Methods: Women with clinical signs and symptoms of mild-to-moderate pelvic inflammatory disease (n = 831) were randomized into a multicenter trial of inpatient treatment, initially employing intravenous cefoxitin and doxycycline compared with outpatient treatment consisting of a single intramuscular injection of cefoxitin and oral doxycycline. Comparisons between treatment groups during a mean of 84 months of follow-up were made for pregnancies, live births, time to pregnancy, infertility, PID recurrence, chronic pelvic pain, and ectopic pregnancy.

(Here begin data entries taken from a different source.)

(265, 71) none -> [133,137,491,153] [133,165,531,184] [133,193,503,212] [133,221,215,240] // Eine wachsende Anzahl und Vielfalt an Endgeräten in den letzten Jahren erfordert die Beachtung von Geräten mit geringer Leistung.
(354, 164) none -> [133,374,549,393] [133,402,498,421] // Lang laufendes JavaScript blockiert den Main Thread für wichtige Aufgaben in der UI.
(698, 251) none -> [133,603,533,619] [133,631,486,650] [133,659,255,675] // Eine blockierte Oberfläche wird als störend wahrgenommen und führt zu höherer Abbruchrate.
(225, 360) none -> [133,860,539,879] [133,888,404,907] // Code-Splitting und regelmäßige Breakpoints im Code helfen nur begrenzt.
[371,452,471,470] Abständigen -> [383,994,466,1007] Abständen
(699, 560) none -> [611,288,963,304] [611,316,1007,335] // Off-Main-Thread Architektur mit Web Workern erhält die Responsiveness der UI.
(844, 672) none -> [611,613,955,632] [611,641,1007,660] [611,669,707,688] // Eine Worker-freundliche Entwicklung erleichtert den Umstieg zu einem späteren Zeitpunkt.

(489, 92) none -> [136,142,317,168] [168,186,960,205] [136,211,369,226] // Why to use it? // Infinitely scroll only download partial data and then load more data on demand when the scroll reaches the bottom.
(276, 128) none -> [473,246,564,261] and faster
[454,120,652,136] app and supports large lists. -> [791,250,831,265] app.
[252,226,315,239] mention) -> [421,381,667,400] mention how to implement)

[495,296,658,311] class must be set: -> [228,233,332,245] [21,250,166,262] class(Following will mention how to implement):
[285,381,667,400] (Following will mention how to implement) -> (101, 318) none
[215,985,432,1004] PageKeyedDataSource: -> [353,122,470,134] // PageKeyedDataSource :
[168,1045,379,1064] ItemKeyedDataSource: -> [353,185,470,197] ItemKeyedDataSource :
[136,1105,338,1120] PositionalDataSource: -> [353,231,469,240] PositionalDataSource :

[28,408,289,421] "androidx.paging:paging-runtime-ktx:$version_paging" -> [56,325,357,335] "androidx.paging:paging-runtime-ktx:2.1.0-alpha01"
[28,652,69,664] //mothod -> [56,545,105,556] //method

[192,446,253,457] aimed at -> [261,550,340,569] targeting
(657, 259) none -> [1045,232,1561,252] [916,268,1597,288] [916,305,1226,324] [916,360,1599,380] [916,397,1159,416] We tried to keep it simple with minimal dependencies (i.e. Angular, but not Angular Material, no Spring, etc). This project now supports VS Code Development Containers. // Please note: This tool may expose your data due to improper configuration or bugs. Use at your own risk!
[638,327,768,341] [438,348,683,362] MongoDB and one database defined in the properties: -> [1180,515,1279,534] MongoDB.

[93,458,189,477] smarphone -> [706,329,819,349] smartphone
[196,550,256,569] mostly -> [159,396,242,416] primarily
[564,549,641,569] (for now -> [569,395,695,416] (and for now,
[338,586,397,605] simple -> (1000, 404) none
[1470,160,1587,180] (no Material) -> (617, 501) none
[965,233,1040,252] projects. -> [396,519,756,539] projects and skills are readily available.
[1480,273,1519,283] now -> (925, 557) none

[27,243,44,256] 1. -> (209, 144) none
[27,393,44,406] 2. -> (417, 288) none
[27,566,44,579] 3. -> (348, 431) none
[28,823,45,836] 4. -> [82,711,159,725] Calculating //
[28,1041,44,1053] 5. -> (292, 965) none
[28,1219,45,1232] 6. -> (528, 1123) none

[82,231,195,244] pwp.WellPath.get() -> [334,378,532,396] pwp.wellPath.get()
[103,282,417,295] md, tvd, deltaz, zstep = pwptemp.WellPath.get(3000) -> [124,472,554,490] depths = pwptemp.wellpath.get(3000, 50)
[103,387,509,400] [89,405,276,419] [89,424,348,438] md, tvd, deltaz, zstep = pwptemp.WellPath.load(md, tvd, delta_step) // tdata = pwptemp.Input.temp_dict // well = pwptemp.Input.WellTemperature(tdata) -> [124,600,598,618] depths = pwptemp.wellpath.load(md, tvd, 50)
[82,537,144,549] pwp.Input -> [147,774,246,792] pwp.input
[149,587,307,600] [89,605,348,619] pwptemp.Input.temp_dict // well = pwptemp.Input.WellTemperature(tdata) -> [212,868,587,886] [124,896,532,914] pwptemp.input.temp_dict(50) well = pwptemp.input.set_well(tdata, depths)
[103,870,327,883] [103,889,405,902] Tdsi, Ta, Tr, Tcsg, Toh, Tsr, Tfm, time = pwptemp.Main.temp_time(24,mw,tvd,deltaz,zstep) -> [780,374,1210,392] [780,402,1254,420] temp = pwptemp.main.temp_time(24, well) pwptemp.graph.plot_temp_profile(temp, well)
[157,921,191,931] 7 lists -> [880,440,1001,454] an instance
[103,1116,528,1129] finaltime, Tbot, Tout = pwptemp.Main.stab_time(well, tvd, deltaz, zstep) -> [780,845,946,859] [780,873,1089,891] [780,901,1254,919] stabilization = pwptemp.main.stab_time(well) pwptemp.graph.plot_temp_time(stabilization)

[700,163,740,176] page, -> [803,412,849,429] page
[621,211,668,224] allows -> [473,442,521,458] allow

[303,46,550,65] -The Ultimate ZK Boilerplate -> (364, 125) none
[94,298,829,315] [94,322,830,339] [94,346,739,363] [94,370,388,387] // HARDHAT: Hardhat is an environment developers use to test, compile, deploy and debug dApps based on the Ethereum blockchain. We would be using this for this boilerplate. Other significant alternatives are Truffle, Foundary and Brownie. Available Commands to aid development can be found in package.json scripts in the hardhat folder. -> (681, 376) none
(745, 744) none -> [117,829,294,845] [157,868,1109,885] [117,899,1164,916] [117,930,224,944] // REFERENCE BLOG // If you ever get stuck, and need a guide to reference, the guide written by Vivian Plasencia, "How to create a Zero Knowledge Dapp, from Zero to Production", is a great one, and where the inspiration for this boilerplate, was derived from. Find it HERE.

Results: Outpatient treatment assignment did not adversely impact the proportion of women having one or more pregnancies, live births, or ectopic pregnancies during follow-up; time to pregnancy; infertility; PID recurrence; or chronic pelvic pain among women of various races; with or without previous PID; with or without baseline Neisseria gonorrhoeae and/or Chlamydia trachomatis infection; and with or without high temperature/white blood cell count/pelvic tenderness score. This was true even in teenagers and women without a previous live birth. Ectopic pregnancies were more common in the outpatient than the inpatient treatment group, but because these were so rare, the difference did not reach statistical significance (5 versus 1, odds ratio 4.91, 95% confidence interval 0.57–42.25).

Conclusion: Among all women and subgroups of women with mild-to-moderate PID, there were no differences in reproductive outcomes after randomization to inpatient or outpatient treatment.

Level of Evidence: I

Over three quarters of women treated for PID in the United States are managed as outpatients, a move away from hospital-based management that has accelerated over the past 2 decades.⁶ Concerns have been raised that outpatient treatment may not be optimal in maintaining fertility potential and should be avoided, particularly in nulliparous and young women.⁷ In 2002, we published the first evidence establishing the effectiveness of outpatient management for PID. The Pelvic Inflammatory Disease Evaluation and Clinical Health (PEACH) study, a randomized clinical trial that compared the recommended inpatient and outpatient antibiotic regimens of the Centers for Disease Control and Prevention (CDC), found no differences between treatment groups in the rates of pregnancy, time to pregnancy, recurrence of PID, chronic pelvic pain, or ectopic pregnancy among women with mild-to-moderate PID overall.⁸ However, we did not have adequate power to test for treatment-related differences within clinically relevant subgroups.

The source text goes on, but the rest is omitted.